# Pre-trained Visual Representations

**Robomimic** supports multiple pre-trained visual representations and offers integration for adapting observation encoders to the desired pre-trained visual representation encoders.

## Terminology

First, let's clarify the semantic distinctions when using different pre-trained visual representations:

- **Backbone Classes** refer to the various pre-trained visual encoders. For instance, `R3MConv` and `MVPConv` are the backbone classes for using [R3M](https://arxiv.org/abs/2203.12601) and [MVP](https://arxiv.org/abs/2203.06173) pre-trained representations, respectively.
- **Model Classes** pertain to the different sizes of the pretrained models within each selected backbone class. For example, `R3MConv` has three model classes - `resnet18`, `resnet34`, and `resnet50`, while `MVPConv` features five model classes - `vits-mae-hoi`, `vits-mae-in`, `vits-sup-in`, `vitb-mae-egosoup`, and `vitl-256-mae-egosoup`.

## Examples

Using pre-trained visual representations is simple. Each pre-trained encoder is defined by its `backbone_class`, `model_class`, and whether to `freeze` representations or finetune them. Please note that you may need to refer to the original library of the pre-trained representation for installation instructions.
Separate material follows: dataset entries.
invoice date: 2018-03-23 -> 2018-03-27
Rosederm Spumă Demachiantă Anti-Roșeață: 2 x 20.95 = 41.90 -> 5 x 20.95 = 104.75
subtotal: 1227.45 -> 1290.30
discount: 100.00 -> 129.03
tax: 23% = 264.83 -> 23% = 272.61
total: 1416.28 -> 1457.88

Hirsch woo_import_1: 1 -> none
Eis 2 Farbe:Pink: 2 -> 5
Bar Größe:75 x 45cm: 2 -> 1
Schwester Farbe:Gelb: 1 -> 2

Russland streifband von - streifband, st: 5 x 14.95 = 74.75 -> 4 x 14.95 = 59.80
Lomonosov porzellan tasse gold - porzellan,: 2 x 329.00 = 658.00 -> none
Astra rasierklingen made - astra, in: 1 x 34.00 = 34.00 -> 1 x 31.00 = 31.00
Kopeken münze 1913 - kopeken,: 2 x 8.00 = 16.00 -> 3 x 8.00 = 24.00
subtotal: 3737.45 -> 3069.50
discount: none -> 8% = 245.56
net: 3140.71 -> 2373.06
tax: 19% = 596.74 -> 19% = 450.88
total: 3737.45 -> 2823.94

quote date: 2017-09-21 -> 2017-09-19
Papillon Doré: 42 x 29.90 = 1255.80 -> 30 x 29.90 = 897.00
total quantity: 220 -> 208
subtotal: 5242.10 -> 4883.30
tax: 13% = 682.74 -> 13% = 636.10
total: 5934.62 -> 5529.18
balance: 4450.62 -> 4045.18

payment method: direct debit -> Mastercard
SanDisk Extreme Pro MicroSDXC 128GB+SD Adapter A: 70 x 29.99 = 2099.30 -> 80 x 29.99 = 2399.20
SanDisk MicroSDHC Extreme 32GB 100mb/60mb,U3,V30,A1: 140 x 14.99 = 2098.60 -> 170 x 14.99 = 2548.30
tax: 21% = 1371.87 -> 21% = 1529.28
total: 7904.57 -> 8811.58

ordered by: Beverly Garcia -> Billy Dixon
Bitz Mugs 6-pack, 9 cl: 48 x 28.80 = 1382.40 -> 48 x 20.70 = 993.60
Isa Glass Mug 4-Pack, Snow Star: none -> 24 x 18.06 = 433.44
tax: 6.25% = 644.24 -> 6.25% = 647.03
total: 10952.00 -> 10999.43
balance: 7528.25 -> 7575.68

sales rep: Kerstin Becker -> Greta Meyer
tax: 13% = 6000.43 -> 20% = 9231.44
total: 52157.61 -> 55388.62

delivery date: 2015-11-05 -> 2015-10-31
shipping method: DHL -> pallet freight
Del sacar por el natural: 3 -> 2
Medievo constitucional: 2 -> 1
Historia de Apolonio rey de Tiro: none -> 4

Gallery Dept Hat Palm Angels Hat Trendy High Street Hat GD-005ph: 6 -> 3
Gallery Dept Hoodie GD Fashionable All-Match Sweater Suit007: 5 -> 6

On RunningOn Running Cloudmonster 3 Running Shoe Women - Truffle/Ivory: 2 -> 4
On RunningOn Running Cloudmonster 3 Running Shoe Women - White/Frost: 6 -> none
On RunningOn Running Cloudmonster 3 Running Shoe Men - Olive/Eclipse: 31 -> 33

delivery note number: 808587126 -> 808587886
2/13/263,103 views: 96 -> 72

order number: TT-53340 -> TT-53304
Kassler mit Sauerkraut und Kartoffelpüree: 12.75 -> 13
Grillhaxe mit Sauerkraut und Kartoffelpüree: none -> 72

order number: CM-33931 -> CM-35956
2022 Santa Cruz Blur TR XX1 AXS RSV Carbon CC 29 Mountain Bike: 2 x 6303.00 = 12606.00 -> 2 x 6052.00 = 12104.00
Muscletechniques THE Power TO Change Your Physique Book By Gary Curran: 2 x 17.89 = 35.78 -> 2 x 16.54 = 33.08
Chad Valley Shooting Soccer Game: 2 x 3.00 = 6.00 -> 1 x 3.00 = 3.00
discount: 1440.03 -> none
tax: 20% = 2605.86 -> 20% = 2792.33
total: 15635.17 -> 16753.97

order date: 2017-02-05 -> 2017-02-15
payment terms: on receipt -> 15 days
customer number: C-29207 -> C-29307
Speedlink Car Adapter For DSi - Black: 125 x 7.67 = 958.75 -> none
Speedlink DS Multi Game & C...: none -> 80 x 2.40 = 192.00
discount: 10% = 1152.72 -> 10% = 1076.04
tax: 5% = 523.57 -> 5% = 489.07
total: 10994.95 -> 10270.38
If you are specifying your config with code (as in `examples/train_bc_rnn.py`), the following are example code blocks for using pre-trained representations:

```python
# R3M
config.observation.encoder.rgb.core_kwargs.backbone_class = 'R3MConv'                         # R3M backbone for image observations (unused if no image observations)
config.observation.encoder.rgb.core_kwargs.backbone_kwargs.r3m_model_class = 'resnet18'       # R3M model class (resnet18, resnet34, resnet50)
config.observation.encoder.rgb.core_kwargs.backbone_kwargs.freeze = True                      # whether to freeze network during training or allow finetuning
config.observation.encoder.rgb.core_kwargs.pool_class = None                                  # no pooling class for pretraining model

# MVP
config.observation.encoder.rgb.core_kwargs.backbone_class = 'MVPConv'                                   # MVP backbone for image observations (unused if no image observations)
config.observation.encoder.rgb.core_kwargs.backbone_kwargs.mvp_model_class = 'vitb-mae-egosoup'         # MVP model class (vits-mae-hoi, vits-mae-in, vits-sup-in, vitb-mae-egosoup, vitl-256-mae-egosoup)
config.observation.encoder.rgb.core_kwargs.backbone_kwargs.freeze = True                      # whether to freeze network during training or allow finetuning
config.observation.encoder.rgb.core_kwargs.pool_class = None                                  # no pooling class for pretraining model

# Set data loader attributes for image observations
config.train.num_data_workers = 2                           # 2 data workers for image datasets
config.train.hdf5_cache_mode = "low_dim"                    # only cache non-image data         

# Ensure that you are using image observation modalities, names may depend on your dataset naming convention
config.observation.modalities.obs.rgb = [
                    "agentview_image",
                    "robot0_eye_in_hand_image"
                ]                                                  
```

Alternatively, if you are using a config json, you can set the appropriate keys in your json.